**TASK STATEMENT**
Only the lines from the one containing "the actual response." through the last line of the data are to be written out, exactly and in full.

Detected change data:
________

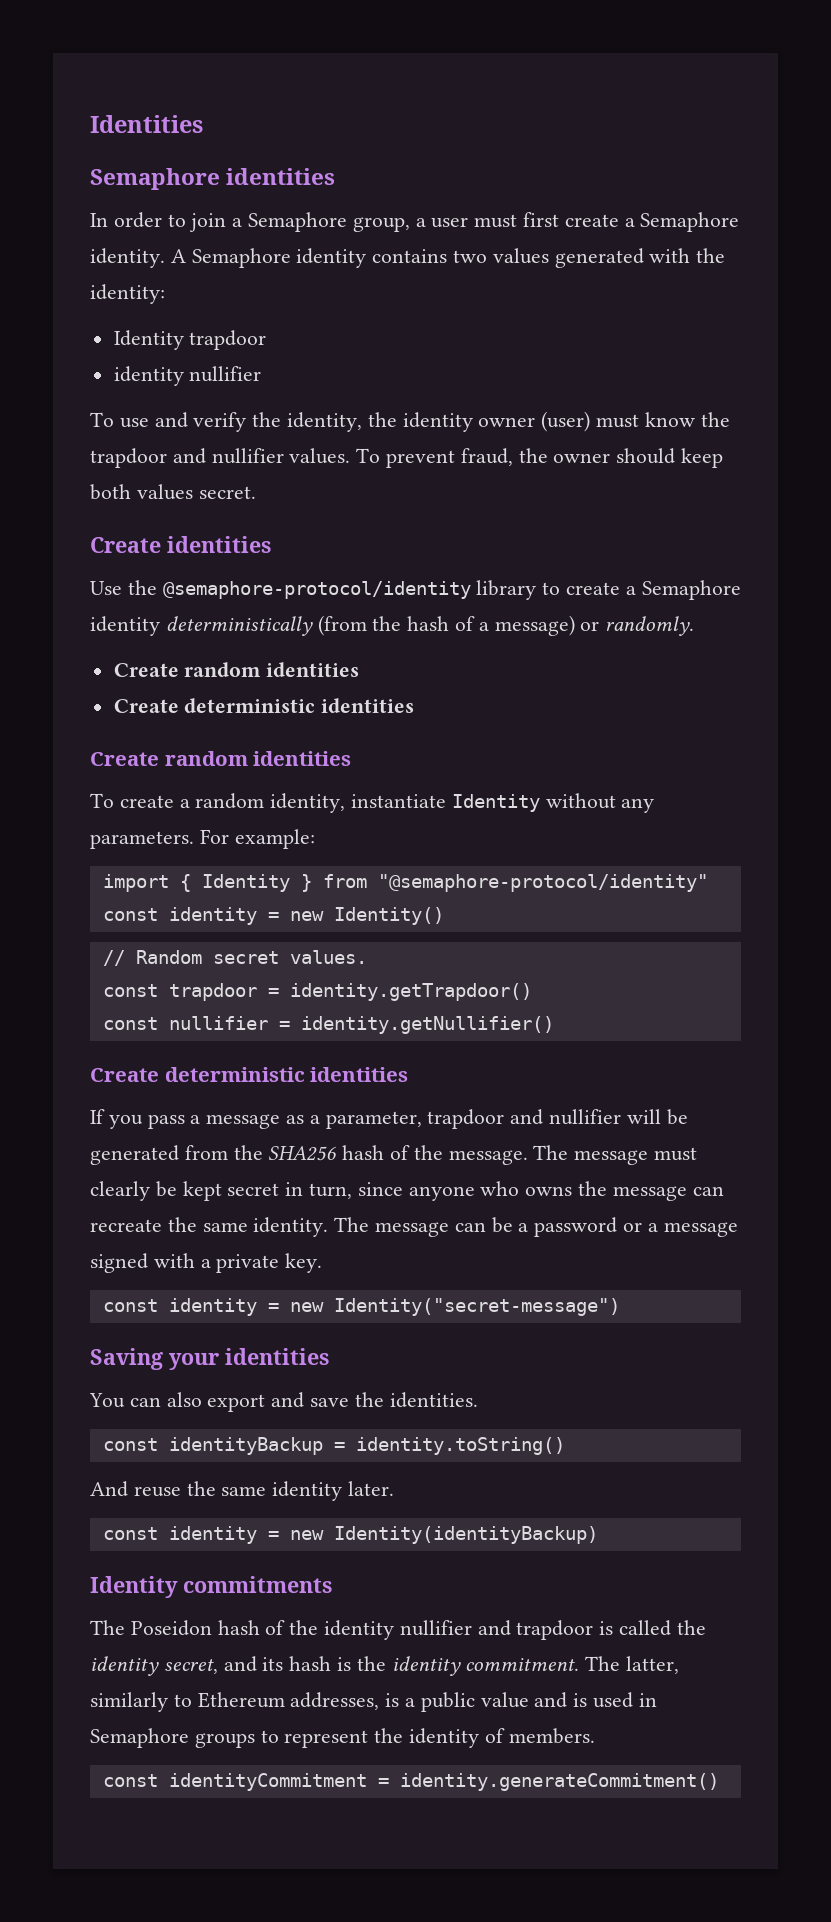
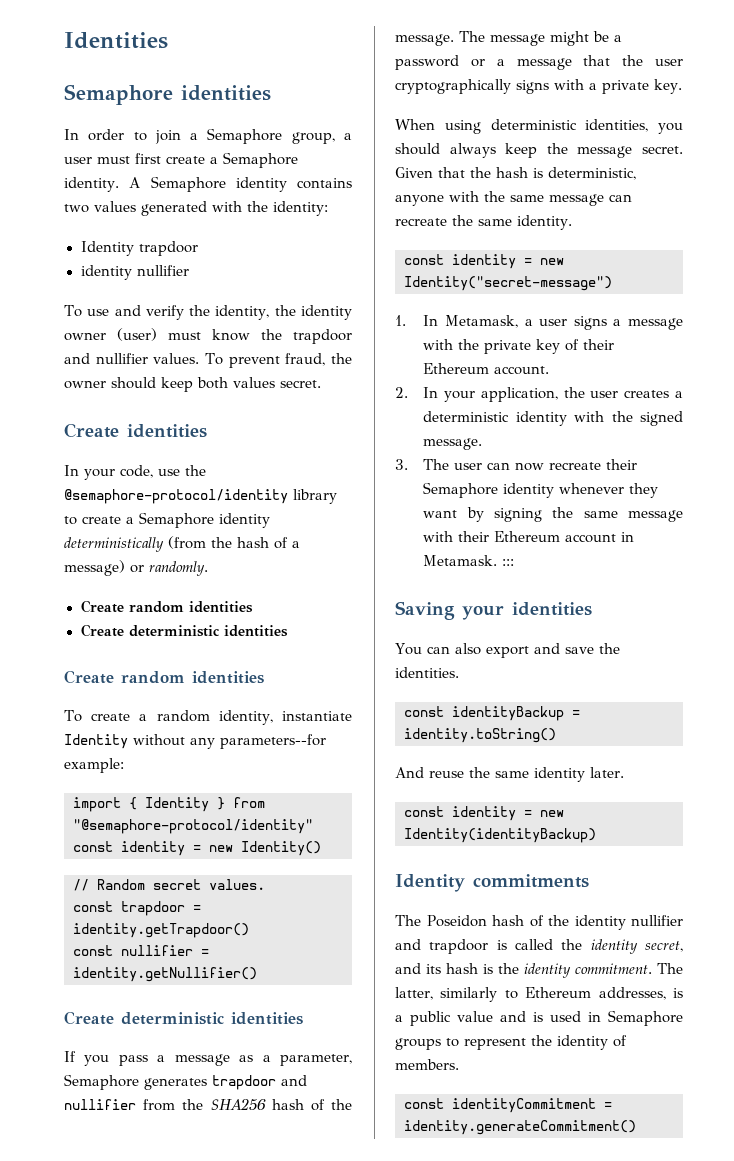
- Use the @semaphore-protocol/identity library to create a Semaphore identity deterministically (from the hash of a message) or randomly.
+ In your code, use the @semaphore-protocol/identity library to create a Semaphore identity deterministically (from the hash of a message) or randomly.
- To create a random identity, instantiate Identity without any parameters. For example:
+ To create a random identity, instantiate Identity without any parameters--for example:
- If you pass a message as a parameter, trapdoor and nullifier will be generated from the SHA256 hash of the message.
+ If you pass a message as a parameter, Semaphore generates trapdoor and nullifier from the SHA256 hash of the message.
- The message must clearly be kept secret in turn, since anyone who owns the message can recreate the same identity. The message can be a password or a message signed with a private key.
+ The message might be a password or a message that the user cryptographically signs with a private key.
+ When using deterministic identities, you should always keep the message secret. Given that the hash is deterministic, anyone with the same message can recreate the same identity.
+ 1. In Metamask, a user signs a message with the private key of their Ethereum account.
+ 2. In your application, the user creates a deterministic identity with the signed message.
+ 3. The user can now recreate their Semaphore identity whenever they want by signing the same message with their Ethereum account in Metamask. :::

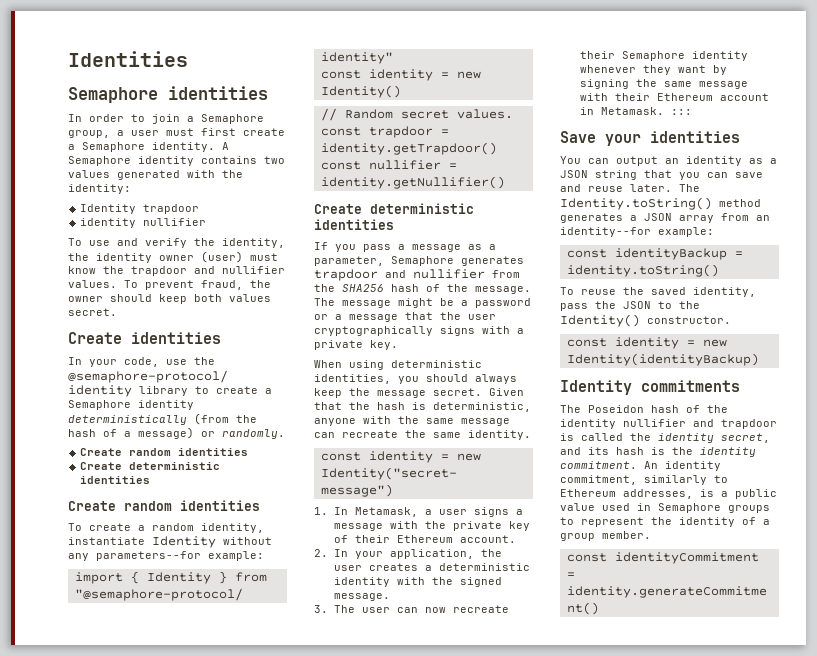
- Saving your identities
+ Save your identities
- You can also export and save the identities.
+ You can output an identity as a JSON string that you can save and reuse later. The Identity.toString() method generates a JSON array from an identity--for example:
- And reuse the same identity later.
+ To reuse the saved identity, pass the JSON to the Identity() constructor.
- The latter, similarly to Ethereum addresses, is a public value and is used in Semaphore groups to represent the identity of members.
+ An identity commitment, similarly to Ethereum addresses, is a public value used in Semaphore groups to represent the identity of a group member.

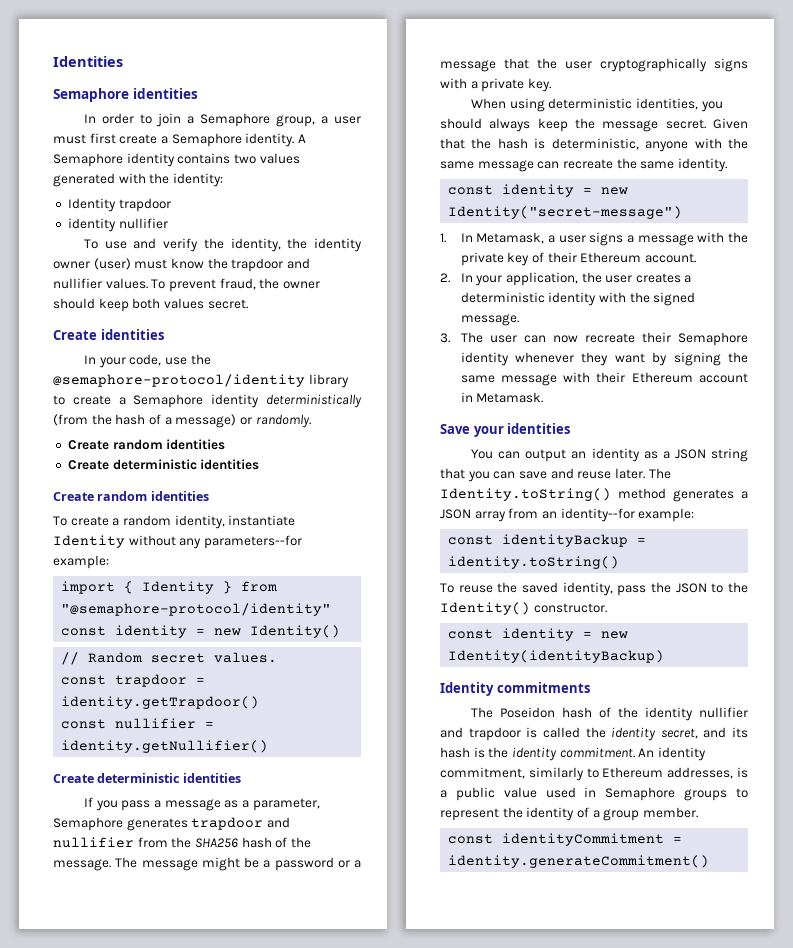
- 3. The user can now recreate their Semaphore identity whenever they want by signing the same message with their Ethereum account in Metamask. :::
+ 3. The user can now recreate their Semaphore identity whenever they want by signing the same message with their Ethereum account in Metamask.

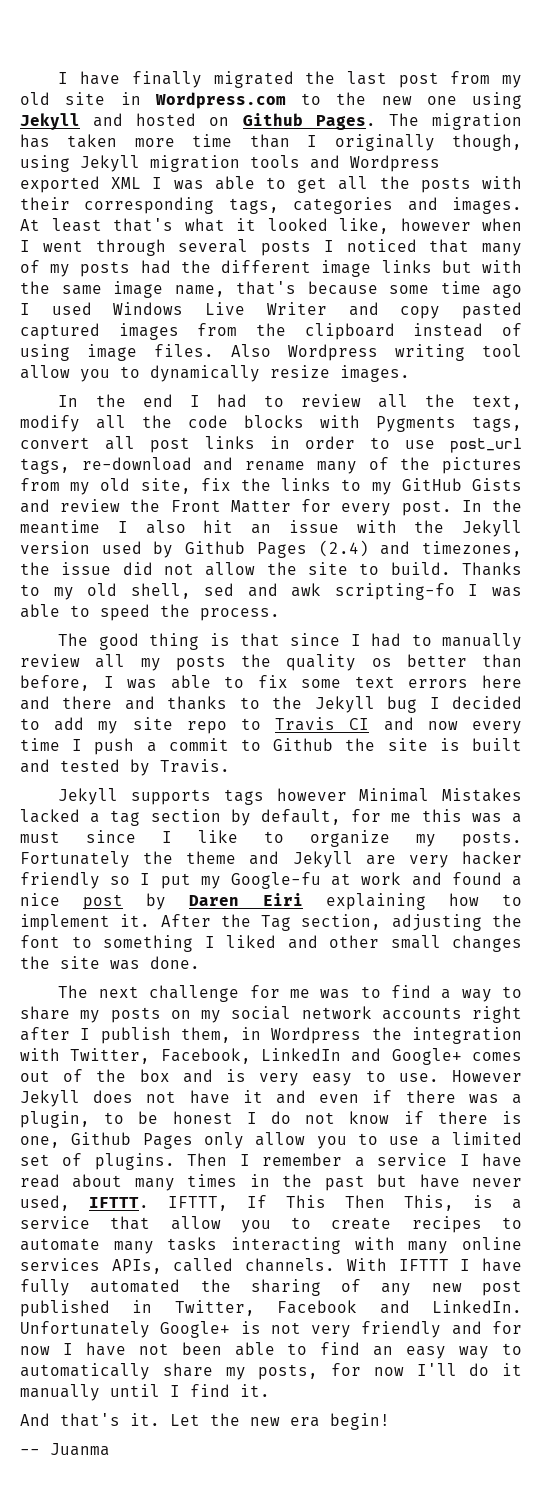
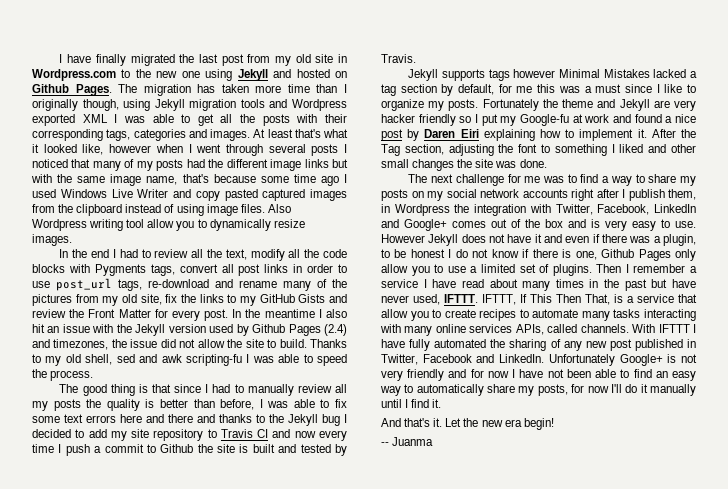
- Thanks to my old shell, sed and awk scripting-fo I was able to speed the process.
+ Thanks to my old shell, sed and awk scripting-fu I was able to speed the process.
- The good thing is that since I had to manually review all my posts the quality os better than before, I was able to fix some text errors here and there and thanks to the Jekyll bug I decided to add my site repo to Travis CI and now every time I push a commit to Github the site is built and tested by Travis.
+ The good thing is that since I had to manually review all my posts the quality is better than before, I was able to fix some text errors here and there and thanks to the Jekyll bug I decided to add my site repository to Travis CI and now every time I push a commit to Github the site is built and tested by Travis.
- IFTTT, If This Then This, is a service that allow you to create recipes to automate many tasks interacting with many online services APIs, called channels.
+ IFTTT, If This Then That, is a service that allow you to create recipes to automate many tasks interacting with many online services APIs, called channels.

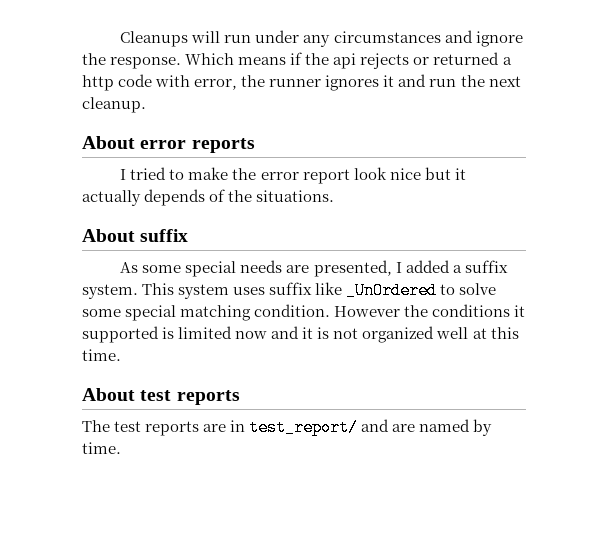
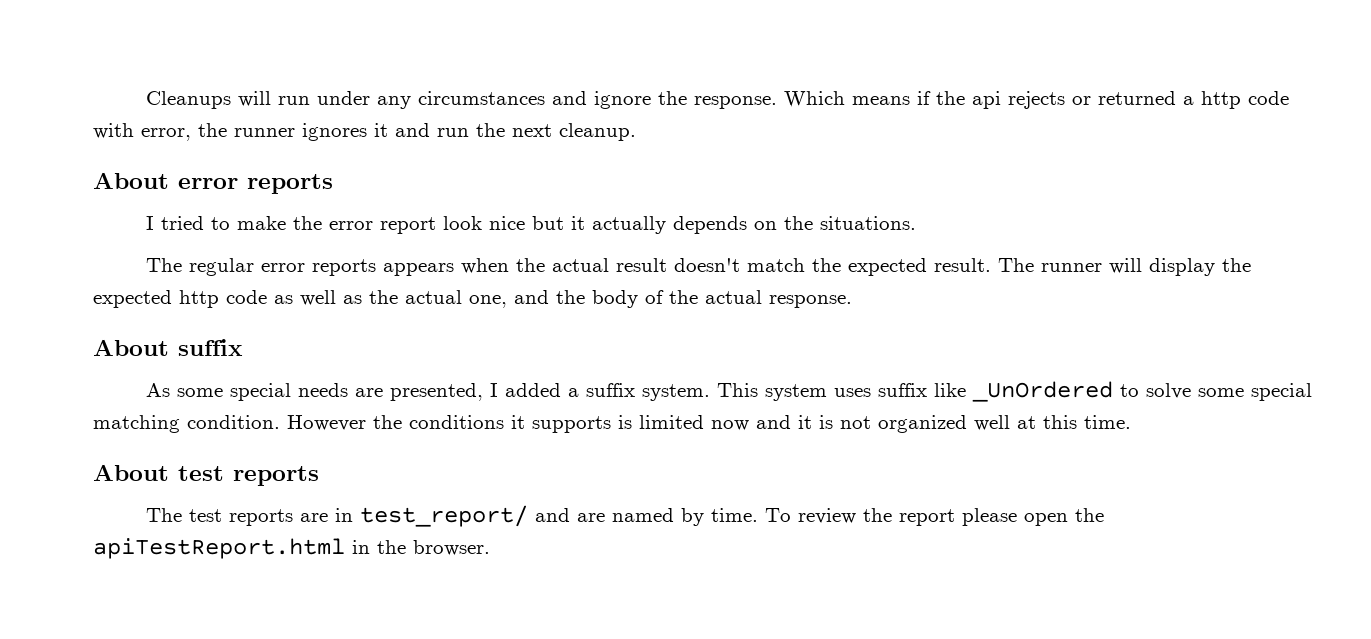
- I tried to make the error report look nice but it actually depends of the situations.
+ I tried to make the error report look nice but it actually depends on the situations.
+ The regular error reports appears when the actual result doesn't match the expected result. The runner will display the expected http code as well as the actual one, and the body of the actual response.
- However the conditions it supported is limited now and it is not organized well at this time.
+ However the conditions it supports is limited now and it is not organized well at this time.
+ To review the report please open the apiTestReport.html in the browser.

________

**ANSWER FOR THIS EXERCISE**
+ The regular error reports appears when the actual result doesn't match the expected result. The runner will display the expected http code as well as the actual one, and the body of the actual response.
- However the conditions it supported is limited now and it is not organized well at this time.
+ However the conditions it supports is limited now and it is not organized well at this time.
+ To review the report please open the apiTestReport.html in the browser.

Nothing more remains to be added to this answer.